[REQUIRED WORK]: Copy from the first line below down to and including the line with "font-size:12.5px; color:#ef4444; margin-top:3px;". Skip the pictures.

(Recorded data)
= Beginning of Section =
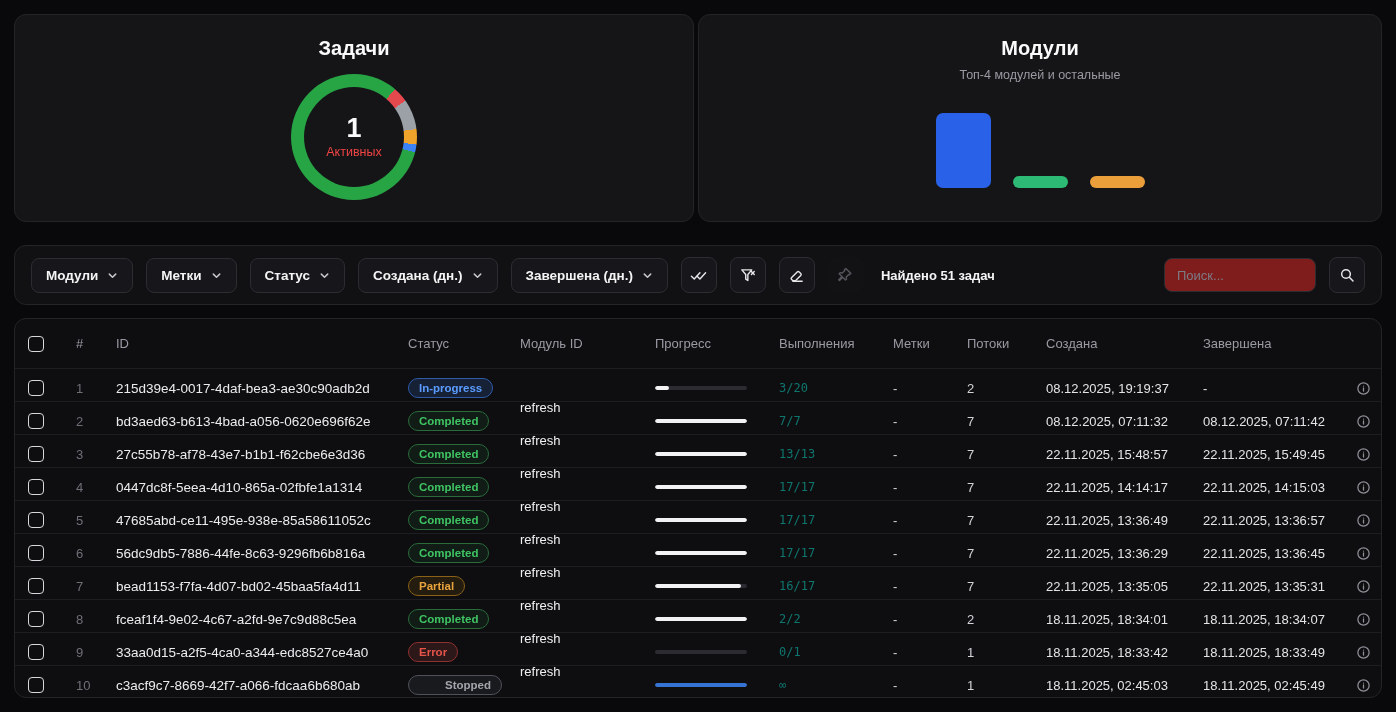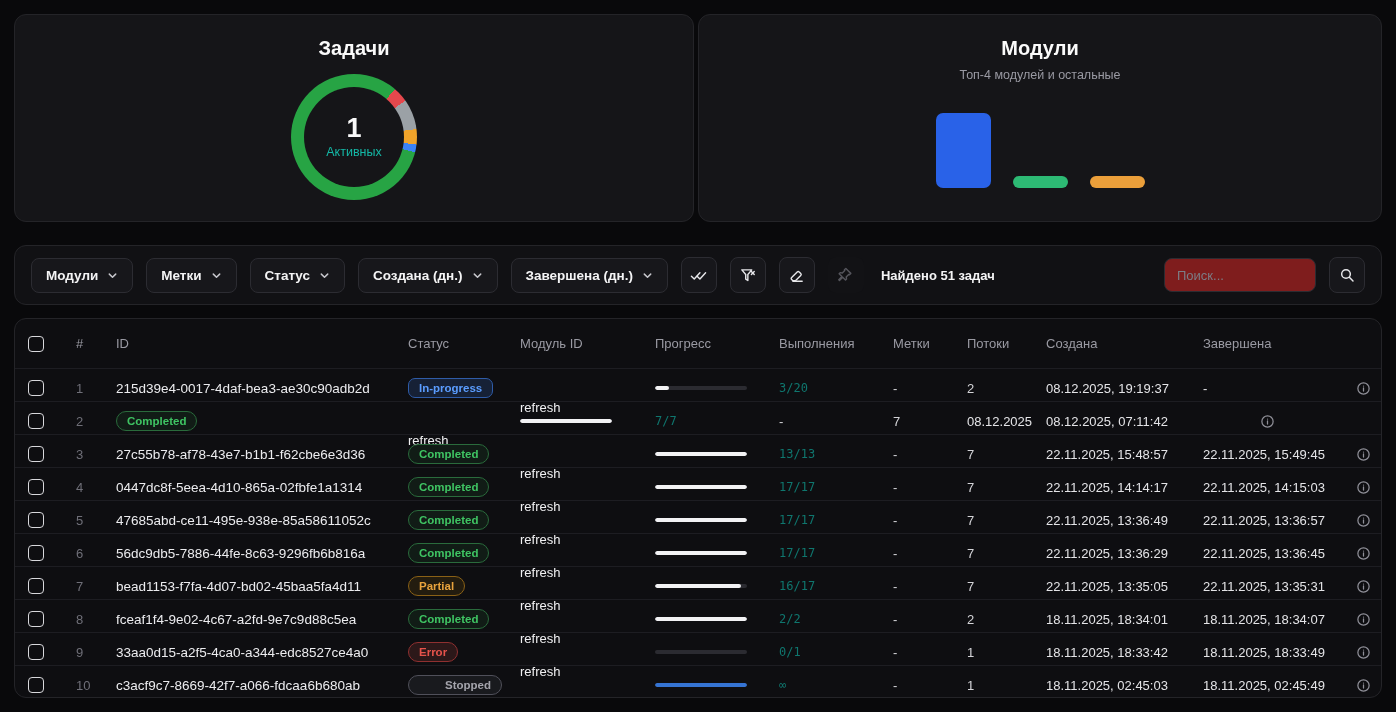--- a/index.html
+++ b/index.html
@@ -31,7 +31,7 @@
     display:flex; flex-direction:column; align-items:center; justify-content:center;
   }
   .donut-value { font-size:27px; font-weight:700; color:#fafafa; line-height:1; }
-  .donut-label { font-size:12.5px; color:#14b8a6; margin-top:3px; }
+  .donut-label { font-size:12.5px; color:#ef4444; margin-top:3px; }
 
   
   .bars { display:flex; align-items:flex-end; justify-content:center; gap:22px; height:80px; margin-top:26px; }

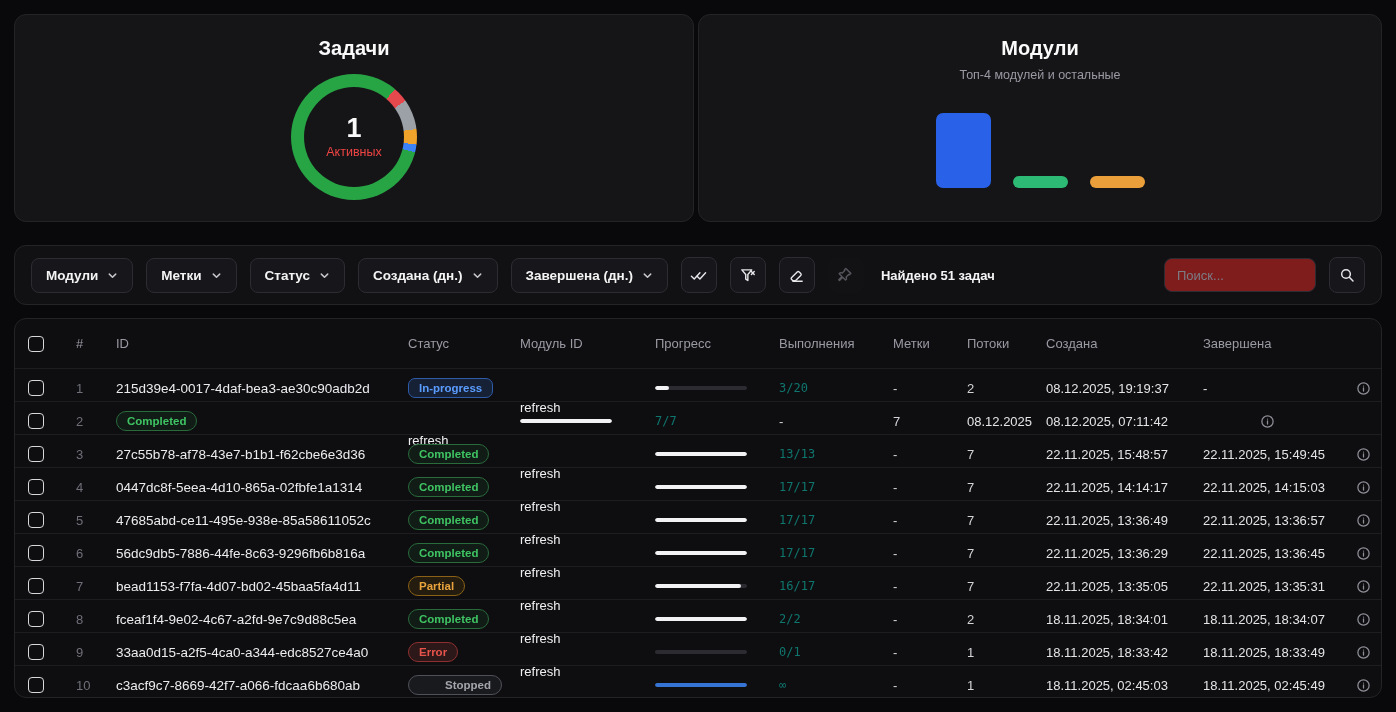--- a/index.html
+++ b/index.html
@@ -89,7 +89,7 @@
     display:inline-block; font-size:11.5px; font-weight:700;
     padding:3px 10px; border-radius:999px; border:1px solid;
   }
-  .badge.inprogress { color:#5b9dff; border-color:#2f5ca8; background:rgba(47,92,168,.25);border-radius:7px; }
+  .badge.inprogress { color:#5b9dff; border-color:#2f5ca8; background:rgba(47,92,168,.25); }
   .badge.completed  { color:#3fc463; border-color:#2a6b3c; background:rgba(46,160,67,.10); }
   .badge.partial    { color:#e8a33d; border-color:#8a6116; background:rgba(187,128,9,.12); }
   .badge.error      { color:#e5534b; border-color:#8f3030; background:rgba(229,83,75,.14); }

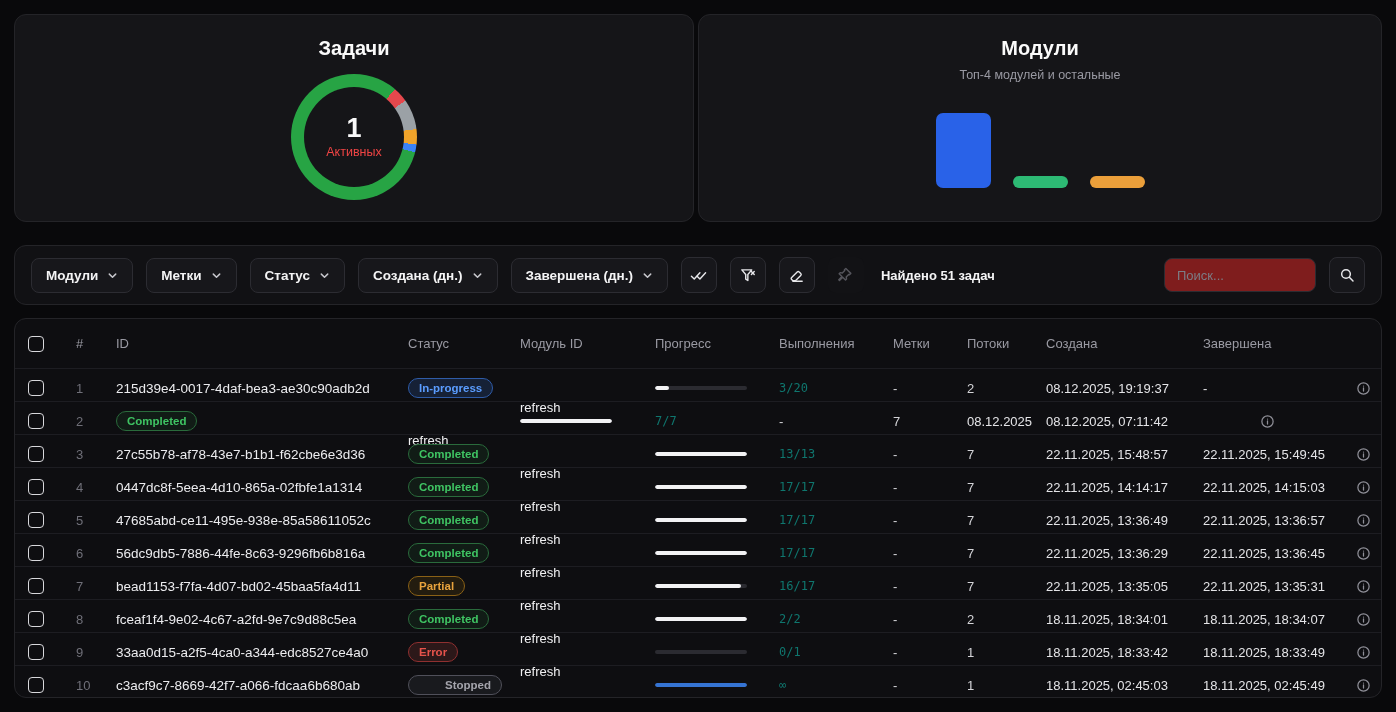--- a/index.html
+++ b/index.html
@@ -272,6 +272,7 @@
           <span class="checkbox"></span>
         </div>
     <div class="cell-num">2</div>
+    <div class="cell-id">bd3aed63-b613-4bad-a056-0620e696f62e</div>
     <div><span class="badge completed">Completed</span></div>
     <div class="cell-module">refresh</div>
     <div>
= End of Section =
[ANSWER AREA]:
--- a/index.html
+++ b/index.html
@@ -31,7 +31,7 @@
     display:flex; flex-direction:column; align-items:center; justify-content:center;
   }
   .donut-value { font-size:27px; font-weight:700; color:#fafafa; line-height:1; }
-  .donut-label { font-size:12.5px; color:#14b8a6; margin-top:3px; }
+  .donut-label { font-size:12.5px; color:#ef4444; margin-top:3px; }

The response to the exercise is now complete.